### Given records
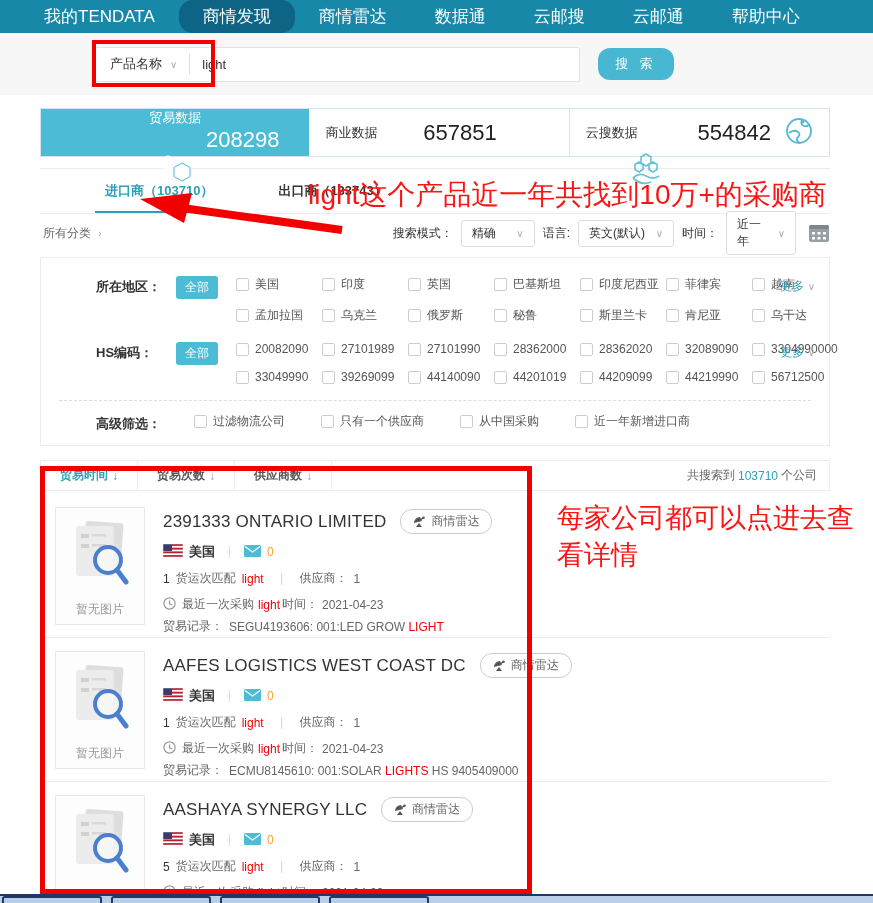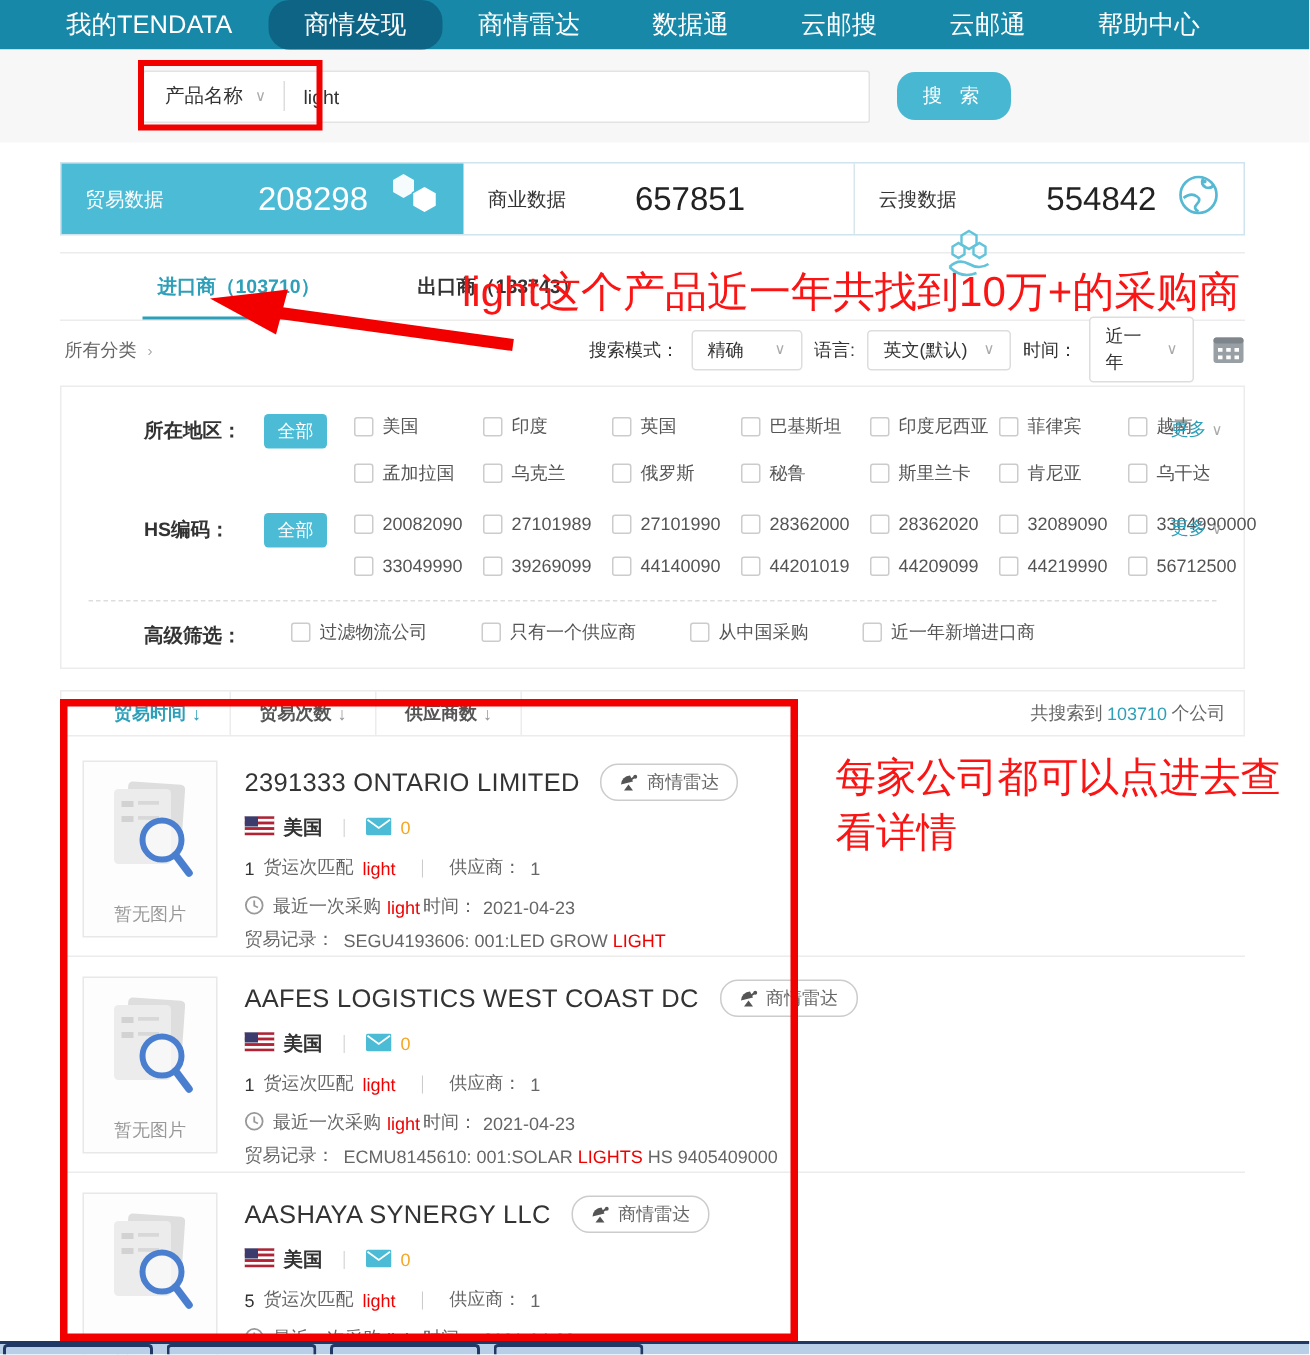--- a/index.html
+++ b/index.html
@@ -25,7 +25,7 @@
   .stats { margin:13px 43px 0 40px; height:49px; display:flex; border:1px solid #cfe4ec; background:#fff; }
   .stat-seg { display:flex; align-items:center; flex:1; padding:0 16px; border-right:1px solid #d9e6ec; }
   .stat-seg:last-child { border-right:none; }
-  .stat-seg.teal { background:#4cbcd6; border-right:none; }
+  .stat-seg.teal { background:#4cbcd6; border-right:none;flex-direction:column; }
   .stat-label { font-size:13px; color:#333; }
   .stat-seg.teal .stat-label { color:#fff; }
   .stat-value { font-size:22px; color:#222; margin-left:auto; margin-right:14px; font-weight:500; }

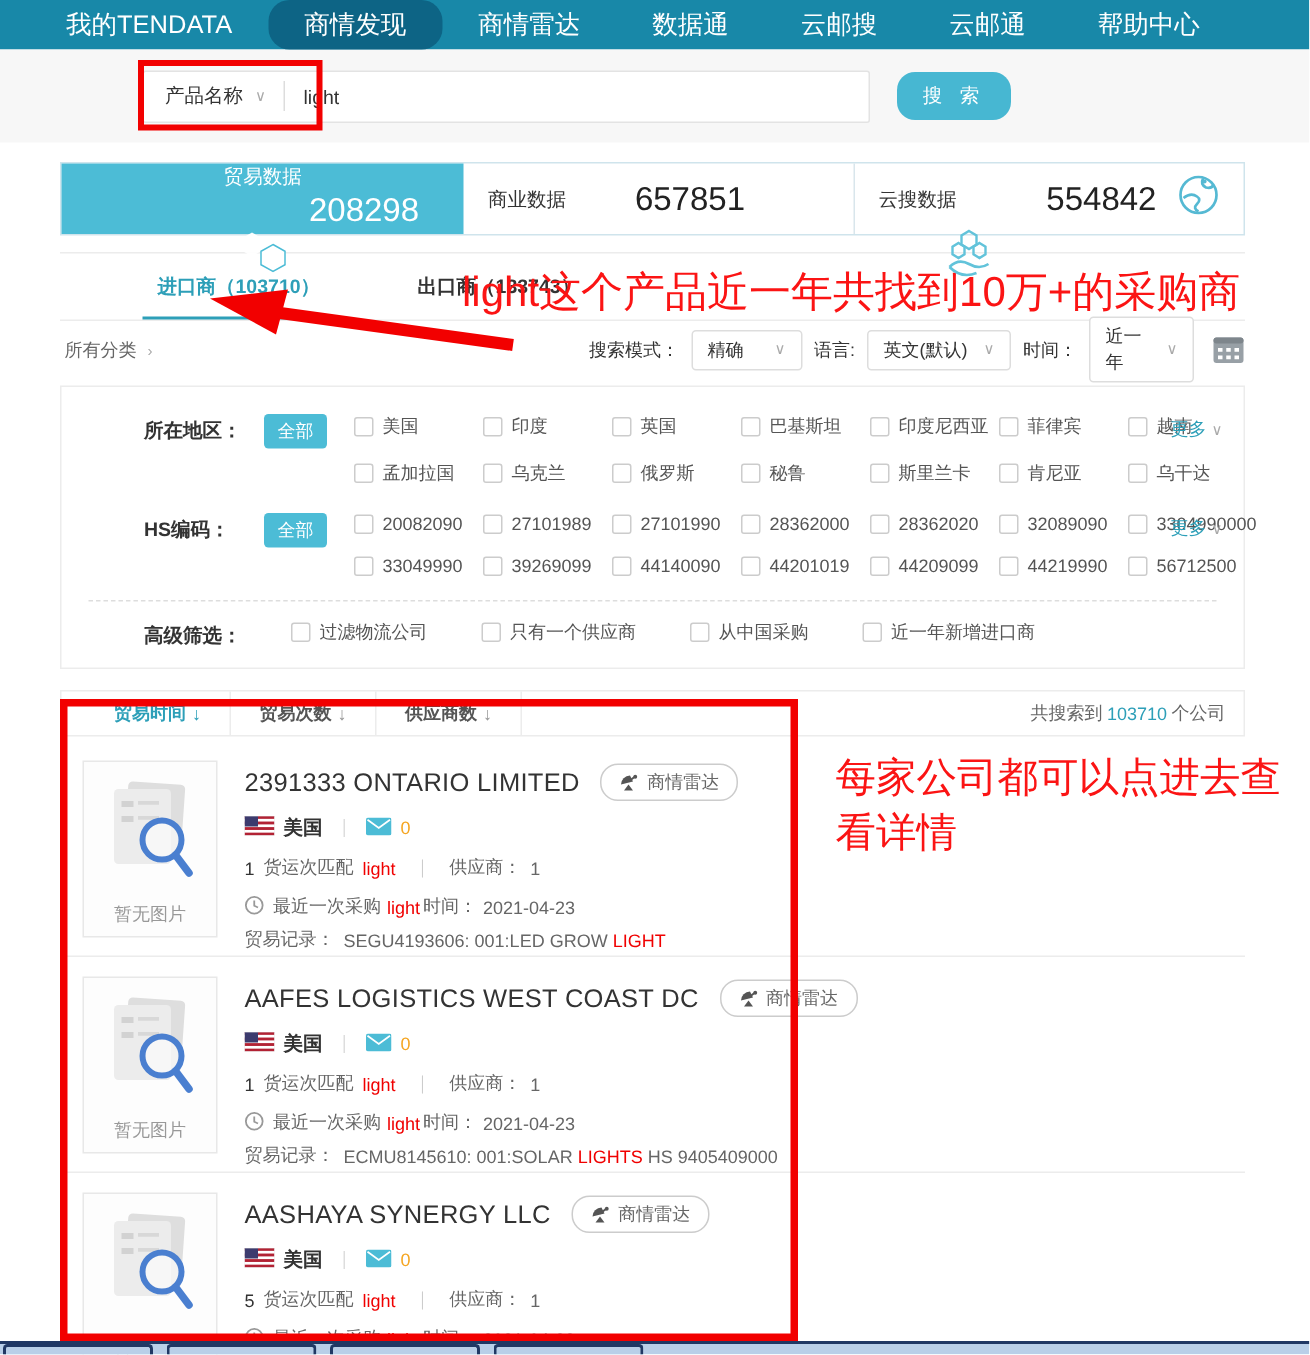--- a/index.html
+++ b/index.html
@@ -62,7 +62,7 @@
   .sort-bar { margin:14px 43px 0 40px; height:31px; border:1px solid #ececec; display:flex; align-items:stretch; background:#fff; }
   .sort-item { display:flex; align-items:center; justify-content:center; width:97px; border-right:1px solid #ececec; font-size:12px; font-weight:bold; color:#555; gap:4px; cursor:pointer; }
   .sort-item .arrow { color:#999; font-weight:normal; }
-  .sort-item.active { color:#2d9fb8;margin-left:16px; }
+  .sort-item.active { color:#2d9fb8; }
   .sort-item.active .arrow { color:#2d9fb8; }
   .sort-result { margin-left:auto; display:flex; align-items:center; font-size:12px; color:#666; padding-right:12px; gap:3px; }
   .sort-result .cnt { color:#2d9fb8; }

### What you should do
Produce the entries again, word for word, without any of their pictures.

### Output of the task
--- a/index.html
+++ b/index.html
@@ -25,7 +25,7 @@
   .stats { margin:13px 43px 0 40px; height:49px; display:flex; border:1px solid #cfe4ec; background:#fff; }
   .stat-seg { display:flex; align-items:center; flex:1; padding:0 16px; border-right:1px solid #d9e6ec; }
   .stat-seg:last-child { border-right:none; }
-  .stat-seg.teal { background:#4cbcd6; border-right:none; }
+  .stat-seg.teal { background:#4cbcd6; border-right:none;flex-direction:column; }
   .stat-label { font-size:13px; color:#333; }
   .stat-seg.teal .stat-label { color:#fff; }
   .stat-value { font-size:22px; color:#222; margin-left:auto; margin-right:14px; font-weight:500; }

--- a/index.html
+++ b/index.html
@@ -62,7 +62,7 @@
   .sort-bar { margin:14px 43px 0 40px; height:31px; border:1px solid #ececec; display:flex; align-items:stretch; background:#fff; }
   .sort-item { display:flex; align-items:center; justify-content:center; width:97px; border-right:1px solid #ececec; font-size:12px; font-weight:bold; color:#555; gap:4px; cursor:pointer; }
   .sort-item .arrow { color:#999; font-weight:normal; }
-  .sort-item.active { color:#2d9fb8;margin-left:16px; }
+  .sort-item.active { color:#2d9fb8; }
   .sort-item.active .arrow { color:#2d9fb8; }
   .sort-result { margin-left:auto; display:flex; align-items:center; font-size:12px; color:#666; padding-right:12px; gap:3px; }
   .sort-result .cnt { color:#2d9fb8; }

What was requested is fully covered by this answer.